I keep looking at the calendar and am a bit overwhelmed that in less than a month, I will be in Guatemala. I keep drilling my Spanish vocabulary words, hoping that my middle-aged brain will absorb enough to make my time at language school productive.
Later today, January 12, the surgical team will meet in person and electronically for our second session of orientation. I am so proud that my employer provides this opportunity for the staff. I am proud that the Sponsors take their ministry to all of God’s people, especially the poor and vulnerable, this seriously.
This week, we will pray for our surgeons and doctors. While the docs have an “idea” of the types of surgeries they will be performing, each patient has unique needs and challenges. We pray for the doctors' ability to meet each person as a beloved of God and to attend to each patient’s unique needs. Our coordinators have told us that while there is a good system of triage of patients prior to our arrival, “surprises” always show up. We pray for all of us, especially our docs, to be flexible and to embrace the unexpected.
|Photo from PBS|
We also pray for the people of Guatemala and the coffee trade this week.

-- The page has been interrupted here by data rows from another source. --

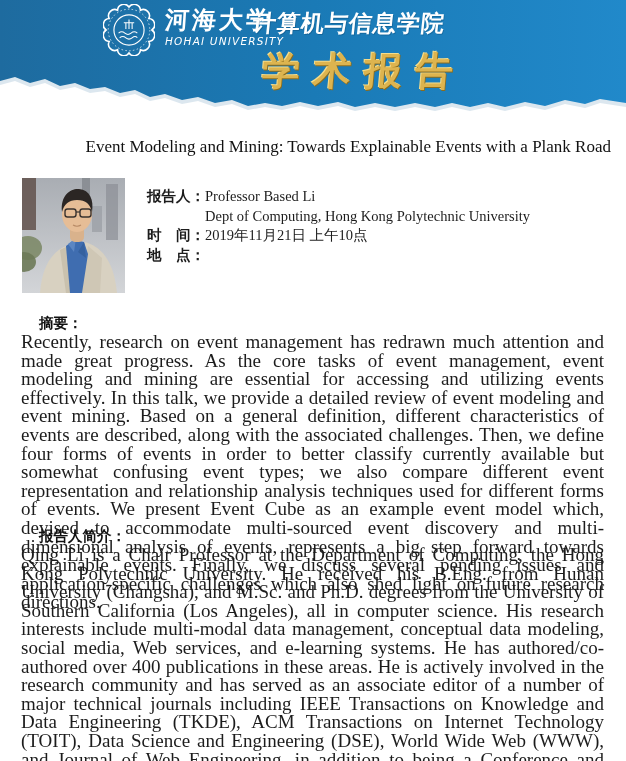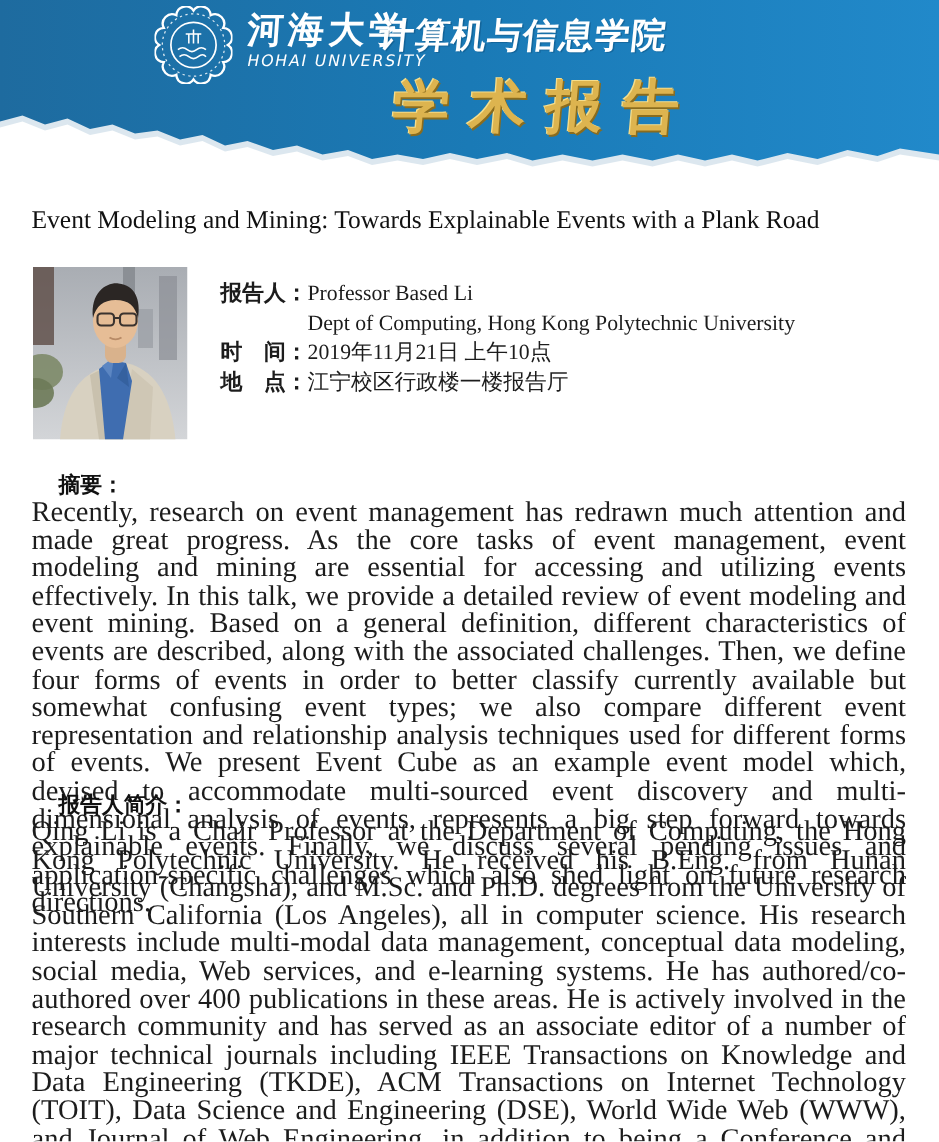--- a/index.html
+++ b/index.html
@@ -90,21 +90,21 @@
         <div class="univ-cn">河海大学</div>
         <div class="univ-en">HOHAI UNIVERSITY</div>
       </div>
 
       <div class="college">计算机与信息学院</div>
 
       <div class="event-type">学术报告</div>
     </div>
   </header>
 
-  <h1 class="doc-title" style="font-weight:normal;margin:0;">Event Modeling and Mining: Towards Explainable Events with a Plank Road</h1>
+  <h1 class="doc-title" style="font-weight:normal;margin:0;text-align:right;">Event Modeling and Mining: Towards Explainable Events with a Plank Road</h1>
 
   <svg class="photo" width="103" height="115" viewBox="0 0 103 115">
     <defs>
       <linearGradient id="pbg" x1="0" y1="0" x2="0" y2="1">
         <stop offset="0" stop-color="#a9adb3"></stop>
         <stop offset="1" stop-color="#d3d5d8"></stop>
       </linearGradient>
     </defs>
     <rect width="103" height="115" fill="url(#pbg)"></rect>
     <rect x="0" y="0" width="14" height="52" fill="#5d4b45" opacity="0.8"></rect>
@@ -142,21 +142,20 @@
     <div class="info-row">
       <span class="info-label"></span>
       <span class="info-value">Dept of Computing, Hong Kong Polytechnic University</span>
     </div>
     <div class="info-row">
       <span class="info-label">时　间：</span>
       <span class="info-value">2019年11月21日 上午10点</span>
     </div>
     <div class="info-row">
       <span class="info-label">地　点：</span>
-      <span class="info-value">江宁校区行政楼一楼报告厅</span>
     </div>
   </div>
 
   <div class="sec-h abstract-h">摘要：</div>
   <p class="sec-p abstract-p">Recently, research on event management has redrawn much attention and made great progress. As the core tasks of event management, event modeling and mining are essential for accessing and utilizing events effectively. In this talk, we provide a detailed review of event modeling and event mining. Based on a general definition, different characteristics of events are described, along with the associated challenges. Then, we define four forms of events in order to better classify currently available but somewhat confusing event types; we also compare different event representation and relationship analysis techniques used for different forms of events. We present Event Cube as an example event model which, devised to accommodate multi-sourced event discovery and multi-dimensional analysis of events, represents a big step forward towards explainable events. Finally, we discuss several pending issues and application-specific challenges which also shed light on future research directions.</p>
 
   <div class="sec-h bio-h">报告人简介：</div>
   <p class="sec-p bio-p">Qing Li is a Chair Professor at the Department of Computing, the Hong Kong Polytechnic University. He received his B.Eng. from Hunan University (Changsha), and M.Sc. and Ph.D. degrees from the University of Southern California (Los Angeles), all in computer science. His research interests include multi-modal data management, conceptual data modeling, social media, Web services, and e-learning systems. He has authored/co-authored over 400 publications in these areas. He is actively involved in the research community and has served as an associate editor of a number of major technical journals including IEEE Transactions on Knowledge and Data Engineering (TKDE), ACM Transactions on Internet Technology (TOIT), Data Science and Engineering (DSE), World Wide Web (WWW), and Journal of Web Engineering, in addition to being a Conference and Program Chair/Co-Chair of numerous major international conferences. He also sits in the Steering Committees of DASFAA, ER, ACM RecSys, IEEE U-MEDIA, and ICWL. Prof. Li is a Fellow of IEE/IET (UK), and a distinguished member of CCF (China).</p>
 
 </div>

Growing coffee is an expensive, labor intensive form of agriculture. While good Guatemalan coffee beans can sell for up to $9 a pound in the U.S., farmers receive close to .50 a pound - not enough to sustain their families. Many Guatemalans have left for Mexico or the United States in the hopes of providing for their families. Organizations such as Equal Exchange attempt to keep families on their farms. They work directly with farmers - cutting out the "coyotes" - and guarantee a price that will provide families with food, shelter, health care and education. For more information on the Guatemalan Coffee Trade, read Daniel Wilkinson's book, Silence on the Mountain: Stories of Terror, Betrayal, and Forgetting in Guatemala (Houghton Mifflin, 2002). Let us pray for the coffee farmers of Guatemala and their families.